Project 2: Fun with Filters and Frequencies!

Ryan Mathew
September 21st, 2024
Website Repo

Overview

In this project, we will experiment with frequencies and their applications to various image processing and image manipulation techniques. We will start with edge detection through utilizing the finite difference operator as well as the Derivative of Gaussian (DoG) Filter. From there, we will explore image sharpening, hybrid images, and image blending

Part 1: Fun with Filters

Part 1.1: Finite Difference Operator

We can utilize the finite difference operators (Dx = [1, -1] and Dy = [[1], [-1]]) to get the partial derivatives of the image. If we convolve our cameraman image with the Dx filter, we can identify the vertical edges. If we convolve using the Dy filter, we can identify the horizontal edges instead.

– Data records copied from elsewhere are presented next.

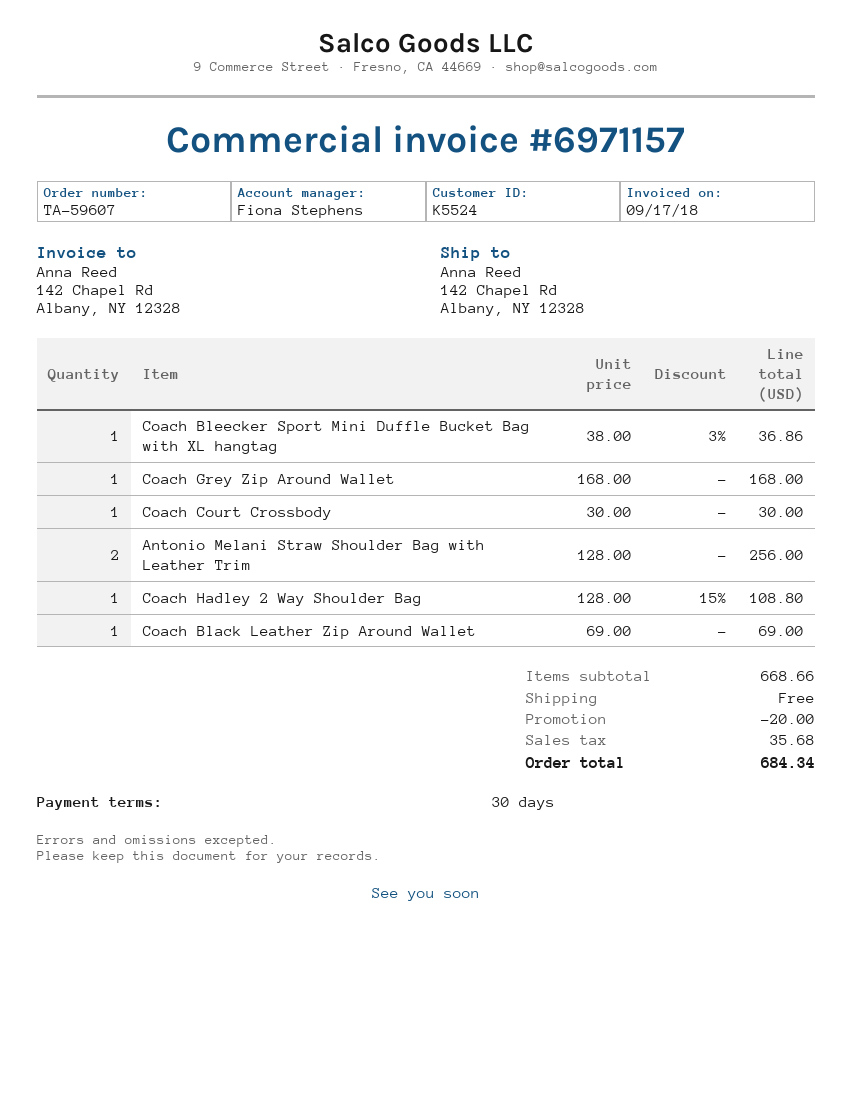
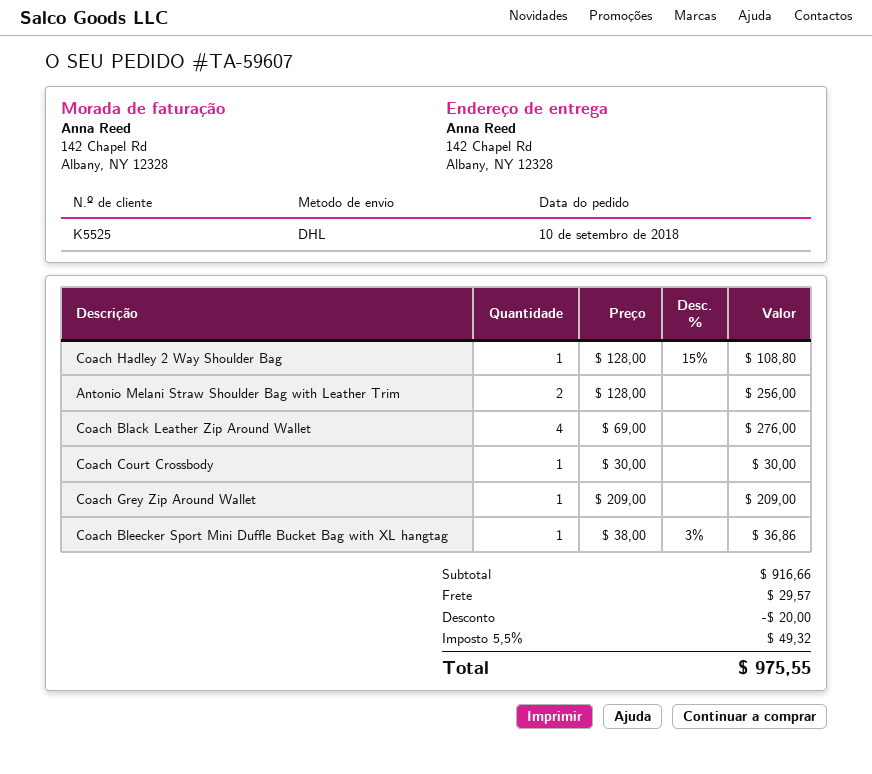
customer number: K5524 -> K5525
Coach Grey Zip Around Wallet: 1 x 168.00 = 168.00 -> 1 x 209.00 = 209.00
Coach Black Leather Zip Around Wallet: 1 x 69.00 = 69.00 -> 4 x 69.00 = 276.00
subtotal: 668.66 -> 916.66
shipping: 0.00 -> 29.57
tax: 35.68 -> 49.32
total: 684.34 -> 975.55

From here, we can calculate the Gradient Magnitude Image using the formula np.sqrt(partial_deriv_x**2 + partial_deriv_y**2). To better visualize this, we can binarize the gradient magnitude image values to be either 1 or 0 if they are greater than a threshold, which I chose to be 0.25

Image 1
cameraman.png
Image 2
Dx (Vertical Edges)
Image 3
Dy (Horizontal Edges)
Image 4
Gradient Magnitude
Image 5
Binarized Gradient Magnitude
Part 1.2: Derivative of Gaussian (DoG) Filter

We can see that there's a lot of noise in the binarized edge image so we will now first blur the cameraman image before convolving it with the finite difference operators. A Gaussian filter can be used to blur the image. I chose kernel size = 7 and sigma = 1. When we take our cameraman image and convolve it with a 2D Gaussian kernel, it will 'smooth' or blur the image slightly reducing drastic changes which cause 'noise' in edge detection. Now, we can repeat the steps from above of getting the partial derivatives and gradient magnitude image. For the binarized gradient magnitude after blurring, I chose the threshold to be 0.08. Compared to the edge map produced by the previous part, there's much less noise which produces sharper, thicker edges.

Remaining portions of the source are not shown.